She spoke so fervently into the microphone sticking out of the till that it trembled like an antenna. ‘Joaquim! Joaquim! Pleece comb tew da frount!’
Da Silva. As in sylvan. Forests and so on. Boscage. Woods. Five o’clock shadow on the upper lip, and not even teatime. Lipstick: cherry tomato.
Joaquim appeared from behind a ziggurat of boxed wine. Beaujolais in boxes. Whatever next. Whisky in tins? Instant ice
–
just add water and chill? Under Mrs Da Silva’s direction, Joaquim tried the ear on the elephant, inserting the snapped-off metal strut like the stalk of a big autumn leaf into the hole in the elephant’s head, and proving beyond a shadow of a doubt that it was indeed the missing
part.
Mrs Da Silva clapped her lazy hand on her thigh, twice, and said, ‘Tenk yew, tenk
yew.’
Joaquim carried the ear into the storeroom at the
rear.
Portuguese workforce: manuel labour.
A man in a suit, another pseudo-businessman, a Stan, a Vern, approached with a six-pack of Lion Lagers in his paw, and she excused herself to ring it
up.
‘Cheerio, Rosa,’ he
said.
‘Yave a nace
dye.’
Hypermeat was advertising lambada lamb sosaties, hottest prices in town. Little red and yellow flames flickered around the blistered letters.
‘Ken I yelp yew still?’
‘This elephant of yours interests me. I think I’ve seen him somewhere before.’
‘Heece dere oll da time.’
‘I mean I’ve seen an elephant like him somewhere else.’

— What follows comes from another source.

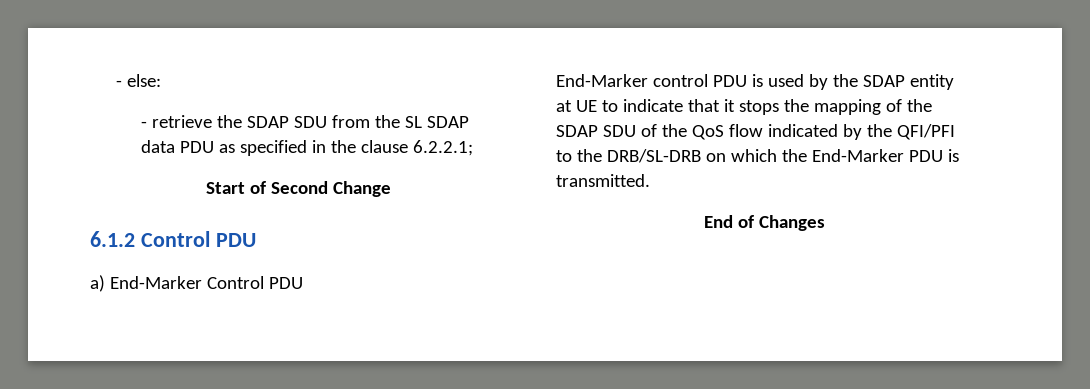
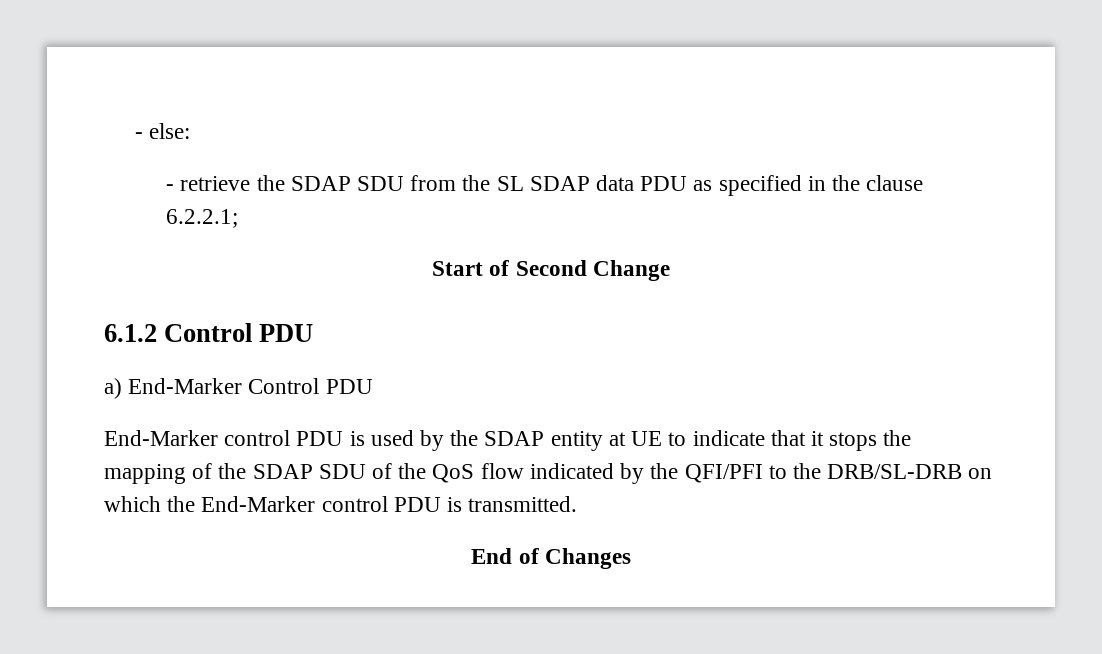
- End-Marker control PDU is used by the SDAP entity at UE to indicate that it stops the mapping of the SDAP SDU of the QoS flow indicated by the QFI/PFI to the DRB/SL-DRB on which the End-Marker PDU is transmitted.
+ End-Marker control PDU is used by the SDAP entity at UE to indicate that it stops the mapping of the SDAP SDU of the QoS flow indicated by the QFI/PFI to the DRB/SL-DRB on which the End-Marker control PDU is transmitted.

‘Oll hour brenches hev dem. Troyeville yas
tew.’
‘Wait a minute, it’s coming back to me. It’s Dumbo, isn’t it? The little elephant who wanted to
fly?’
‘Ken
be.’
Hopeless
case.
‘Yew wand somb kesh?’ she said suddenly.
‘For the ear? My dear Mrs Woods, I wouldn’t dream of it. I was just doing my civic duty, as any decent person would.’

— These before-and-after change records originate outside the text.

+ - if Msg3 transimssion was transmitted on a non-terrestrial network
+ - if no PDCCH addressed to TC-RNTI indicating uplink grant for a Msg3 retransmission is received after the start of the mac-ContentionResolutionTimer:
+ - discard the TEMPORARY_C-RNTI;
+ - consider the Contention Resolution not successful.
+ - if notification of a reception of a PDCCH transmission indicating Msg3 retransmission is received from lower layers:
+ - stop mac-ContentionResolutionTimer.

Before I could stop her, she had summoned Joaquim again, mumbled something to him − he must be a native of Moçambique, as he speaks the lingo
–
and in a trice he was pressing a bottle of Sedgwick’s Old Brown Sherry into my hands. It was almost offensive.

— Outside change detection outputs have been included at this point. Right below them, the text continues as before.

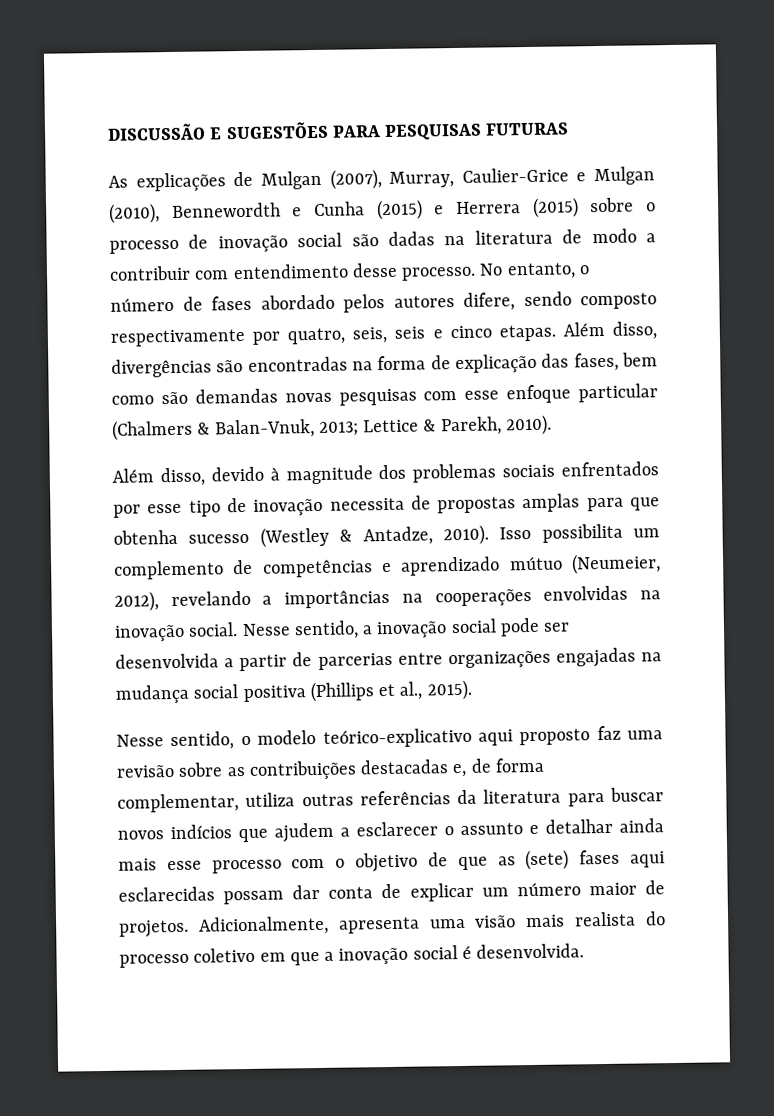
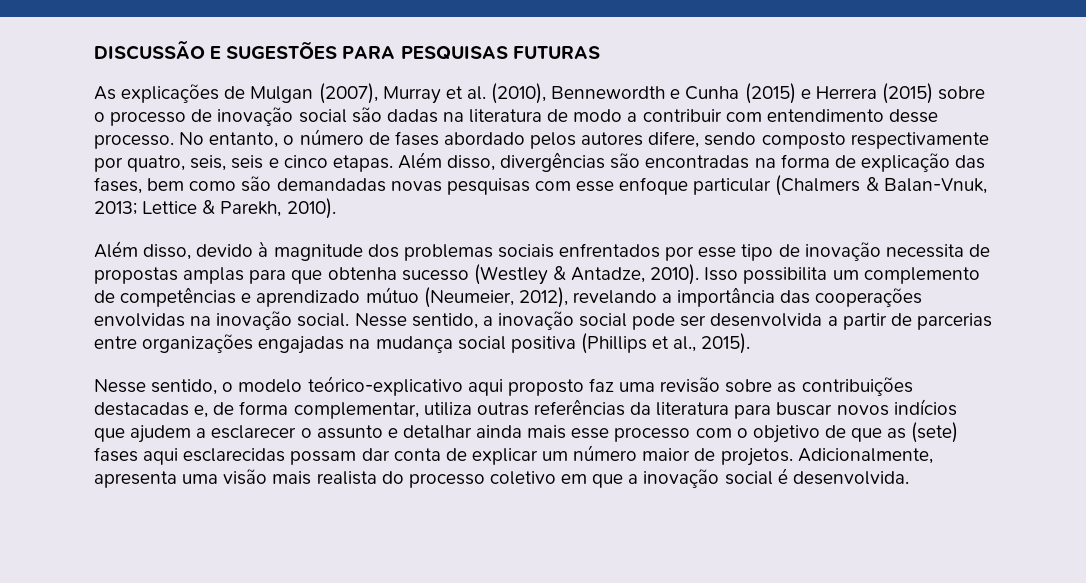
- As explicações de Mulgan (2007), Murray, Caulier-Grice e Mulgan (2010), Bennewordth e Cunha (2015) e Herrera (2015) sobre o processo de inovação social são dadas na literatura de modo a contribuir com entendimento desse processo.
+ As explicações de Mulgan (2007), Murray et al. (2010), Bennewordth e Cunha (2015) e Herrera (2015) sobre o processo de inovação social são dadas na literatura de modo a contribuir com entendimento desse processo.
- Além disso, divergências são encontradas na forma de explicação das fases, bem como são demandas novas pesquisas com esse enfoque particular (Chalmers & Balan-Vnuk, 2013; Lettice & Parekh, 2010).
+ Além disso, divergências são encontradas na forma de explicação das fases, bem como são demandadas novas pesquisas com esse enfoque particular (Chalmers & Balan-Vnuk, 2013; Lettice & Parekh, 2010).
- Isso possibilita um complemento de competências e aprendizado mútuo (Neumeier, 2012), revelando a importâncias na cooperações envolvidas na inovação social.
+ Isso possibilita um complemento de competências e aprendizado mútuo (Neumeier, 2012), revelando a importância das cooperações envolvidas na inovação social.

‘Could I have my bag, please?’
She spat on a working fingertip and dabbed up one of the yellow ones covered with pink elephants.
‘That’s one of yours,’ I said firmly but politely. ‘I’d prefer to have my own back, if it’s all the same.’
Joaquim fetched my rubbish bag from the storeroom.
‘
Obrigado
,’ I said nonchalantly, wrapped the bottle of sherry in it and sauntered conveniently out onto the pavement, no wiser than when I had arrived. Old Brown Sherry. Cheapskates. Ships’ kites. At least it wasn’t Paarl Perlé, which was quite undrinkable, by all accounts, and smacked of bitter associations. I supposed it would do for cooking
with.
I found one of Dumbo’s literary efforts in the Central News Agency in Hillbrow, an autographed copy of
Dumbo and the Pachyderms from Alpha Centauri
.
He was a brainchild, a brain
beast
of that Walter Disney, whose passion for furry animals was surely unhealthy. The family resemblance to the Liquor Market’s mascot was striking. While I was paging, the shop manager came and stared at me over the erasers. Apparently I was acting suspiciously, and not for the first time. News to me. The rubbish bag was probably creating the wrong impression. I took out my
Oxford
.
That made Management’s eyebrows disappear. Ostrogoth … overenthusiasm … pagoda … here we are:
pachyderm
. From the Greek
pakhus
,
meaning thick, and
derma
,
meaning
skin.
‘You may thank your lucky stars,’ I informed Management, pocketing the
Pocket
again, ‘that I am the last gentleman in Hillbrow, as honest as the day is long, and pachydermatous to boot. As for Henry Watson Fowler, the man’s prejudice against polysyllabic humour did him no credit. No one’s perfect.’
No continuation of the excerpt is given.